**WHAT YOU HAVE TO DO**:
Find the line containing "[581,437,629,451] Chose ->", then print it and each following line through the end of the records, exactly and with nothing added; leave out any pictures.

**********

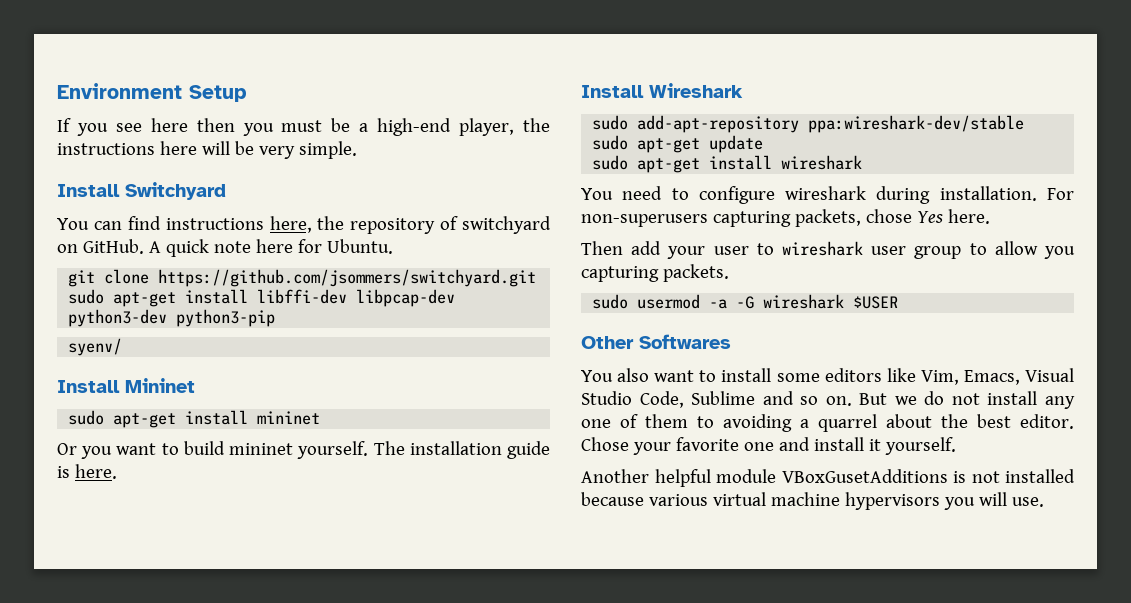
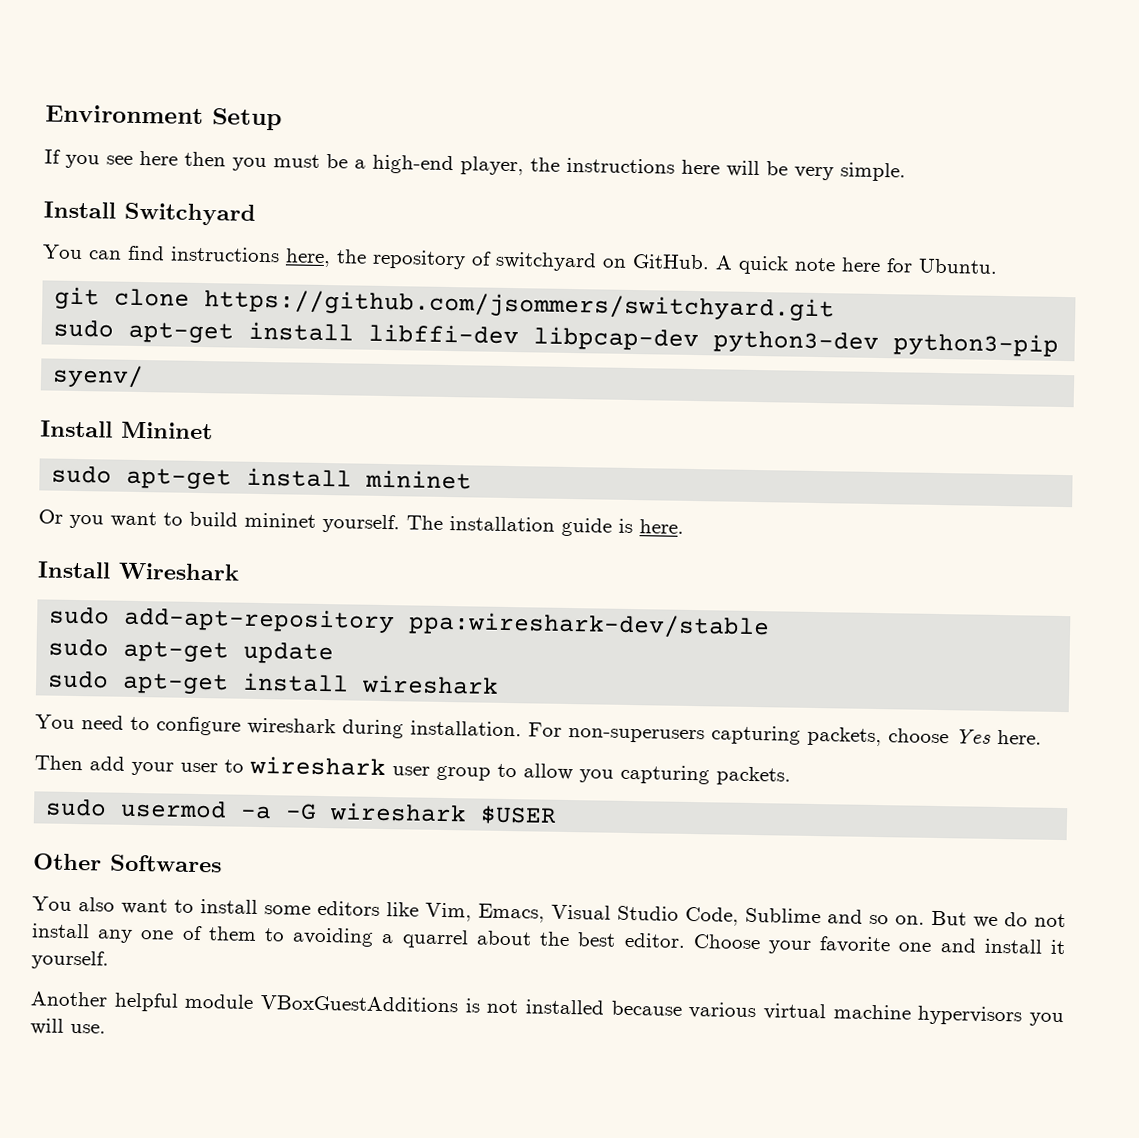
[865,209,912,223] chose -> [888,728,949,744] choose
[581,437,629,451] Chose -> [692,934,761,950] Choose
[781,469,948,483] VBoxGusetAdditions -> [260,995,459,1013] VBoxGuestAdditions

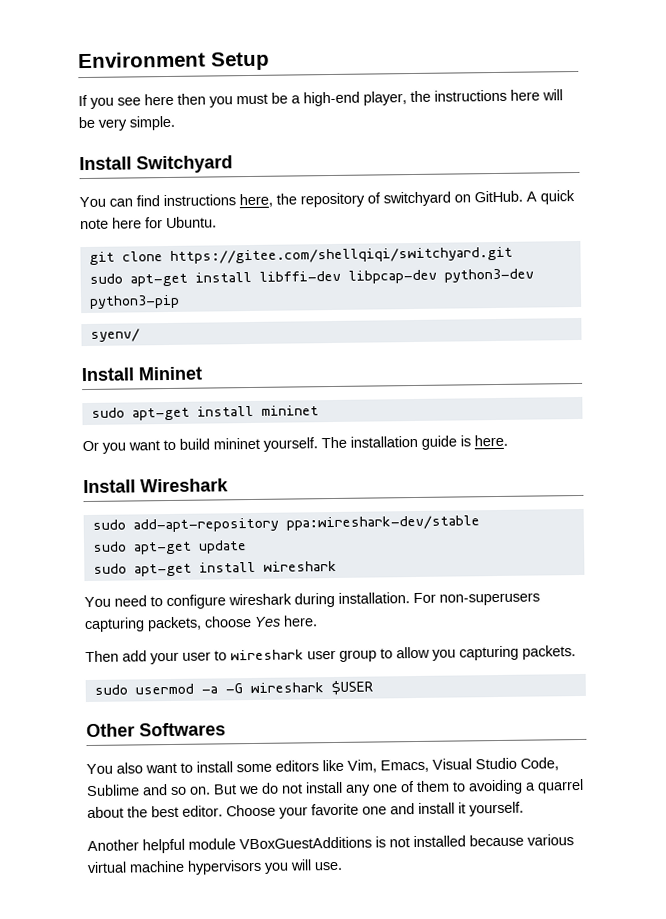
[204,289,836,322] https://github.com/jsommers/switchyard.git -> [169,246,513,264] https://gitee.com/shellqiqi/switchyard.git

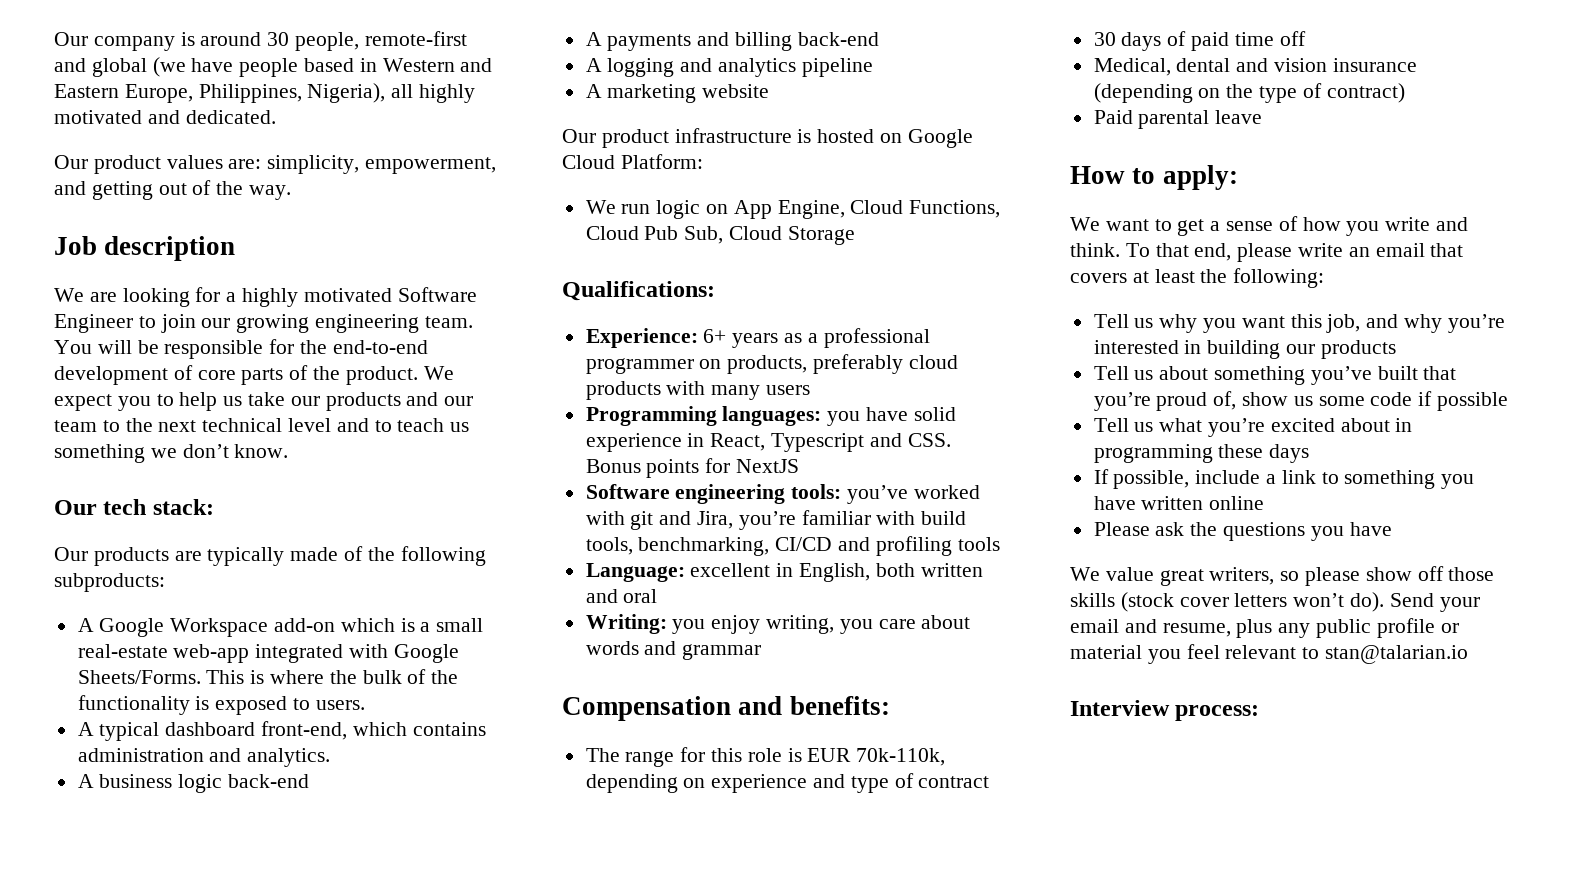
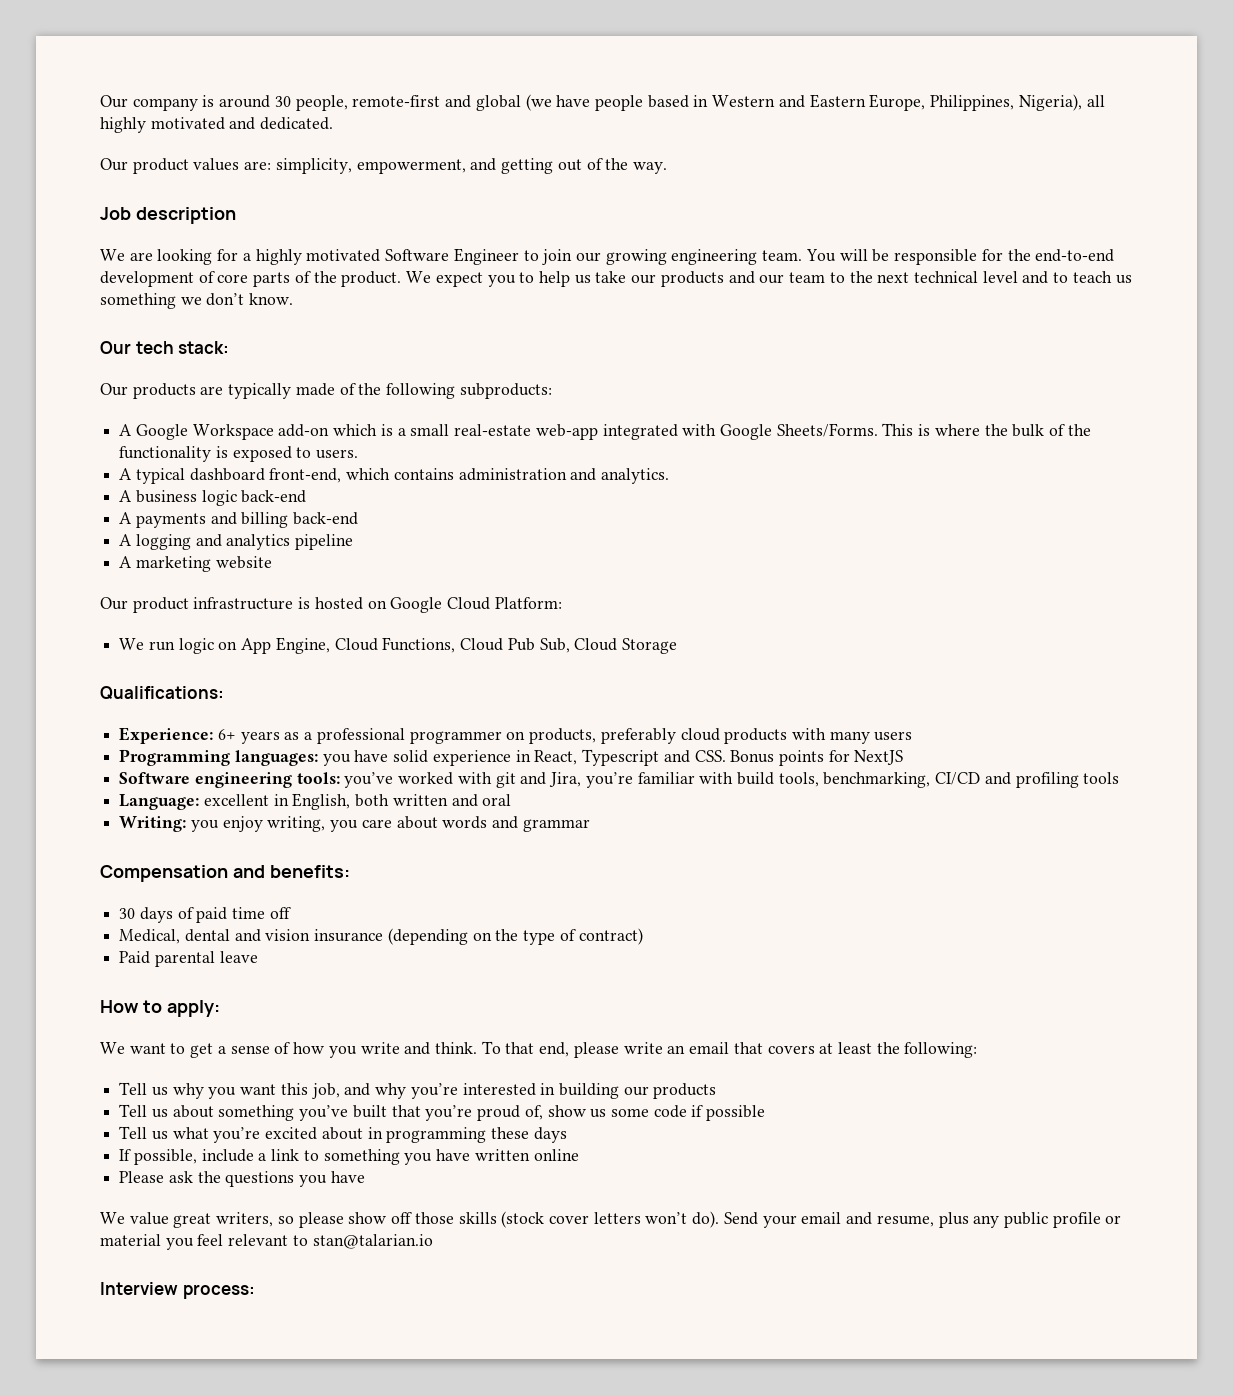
[585,747,946,767] [585,773,990,793] // The range for this role is EUR 70k-110k, depending on experience and type of contract -> (350, 871) none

**********

**TASK ANSWER**:
[581,437,629,451] Chose -> [692,934,761,950] Choose
[781,469,948,483] VBoxGusetAdditions -> [260,995,459,1013] VBoxGuestAdditions

[204,289,836,322] https://github.com/jsommers/switchyard.git -> [169,246,513,264] https://gitee.com/shellqiqi/switchyard.git

[585,747,946,767] [585,773,990,793] // The range for this role is EUR 70k-110k, depending on experience and type of contract -> (350, 871) none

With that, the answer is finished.